Médecin immunologue britannique de renommée mondiale, William Frankland a vécu jusqu'à l'âge exceptionnel de 108 ans. Mais ce qui impressionne le plus n'est pas seulement la durée de sa vie : c'est la façon dont il l'a vécue.
Surnommé « le grand-père de l'allergologie », il a consacré plus de soixante-dix ans à la médecine et à la recherche.

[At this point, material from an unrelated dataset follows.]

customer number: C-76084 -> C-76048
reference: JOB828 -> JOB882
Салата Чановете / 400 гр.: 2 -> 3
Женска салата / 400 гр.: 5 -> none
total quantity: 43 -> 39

Il fut l'un des pionniers de l'étude des allergies, participa à la mise en place des premiers relevés polliniques modernes et continua à publier des travaux scientifiques après avoir dépassé les cent ans.
Son existence aurait pourtant pu s'interrompre à plusieurs reprises.
Durant la Seconde Guerre mondiale, il fut capturé par l'armée japonaise et passa plus de trois années dans un camp de prisonniers. Il survécut à des conditions extrêmes, attribuant en partie sa survie au fait qu'il pouvait apporter des soins médicaux aux soldats japonais.
Après la guerre, il reprit son travail avec une détermination intacte. Même après sa retraite officielle, il continua à exercer, à transmettre son savoir et à participer activement à la vie scientifique. À plus de cent ans, il demeurait curieux, engagé et intellectuellement vivant.
Lorsqu'on lui demandait le secret de sa longévité, sa réponse surprenait souvent. Il ne parlait pas d'un régime particulier, ni d'une méthode miracle. Le message qu'il transmettait pouvait se résumer ainsi :
Ne vous déconnectez jamais de la vie.
Cette idée rejoint une observation fréquemment rapportée par les professionnels de l'accompagnement humain. Ce n'est pas seulement le corps qui vieillit ; parfois, c'est l'élan intérieur qui s'éteint.
Le véritable danger n'apparaît pas nécessairement à un âge précis. Il se manifeste lorsque l'on cesse d'apprendre, lorsque la curiosité disparaît, lorsque les journées deviennent pure répétition. Peu à peu, la routine remplace la présence. On continue à vivre, mais sans véritablement habiter sa vie.
À l'inverse, lorsqu'une personne se sent utile, reliée aux autres, engagée dans une mission qui a du sens pour elle, quelque chose se remet en mouvement. L'énergie circule différemment. L'esprit reste vivant. Le corps lui-même semble mieux répondre aux défis du temps.
William Frankland incarnait cette dynamique. Il ne travaillait pas à plus de cent ans parce qu'il y était obligé. Il continuait parce qu'il avait conservé ce qui donne de la force à l'existence : une raison de se lever le matin.
La science nous enseigne aujourd'hui l'importance de l'activité physique, du sommeil, de l'alimentation ou de la gestion du stress. Tous ces facteurs comptent. Mais l'histoire de William Frankland nous rappelle qu'il existe une autre dimension, souvent négligée : le sens.
Nous ne vieillissons pas seulement à cause des années qui passent.
Nous vieillissons lorsque nous cessons de nous sentir appelés par quelque chose de plus grand que nous-mêmes.
Tant qu'il reste une personne à aider, une connaissance à approfondir, une beauté à contempler, un geste d'amour à poser ou une mission à accomplir, la vie continue de nous traverser.
Peut-être que la véritable longévité ne consiste pas simplement à ajouter des années à la vie.
Peut-être consiste-t-elle surtout à ajouter de la vie aux années.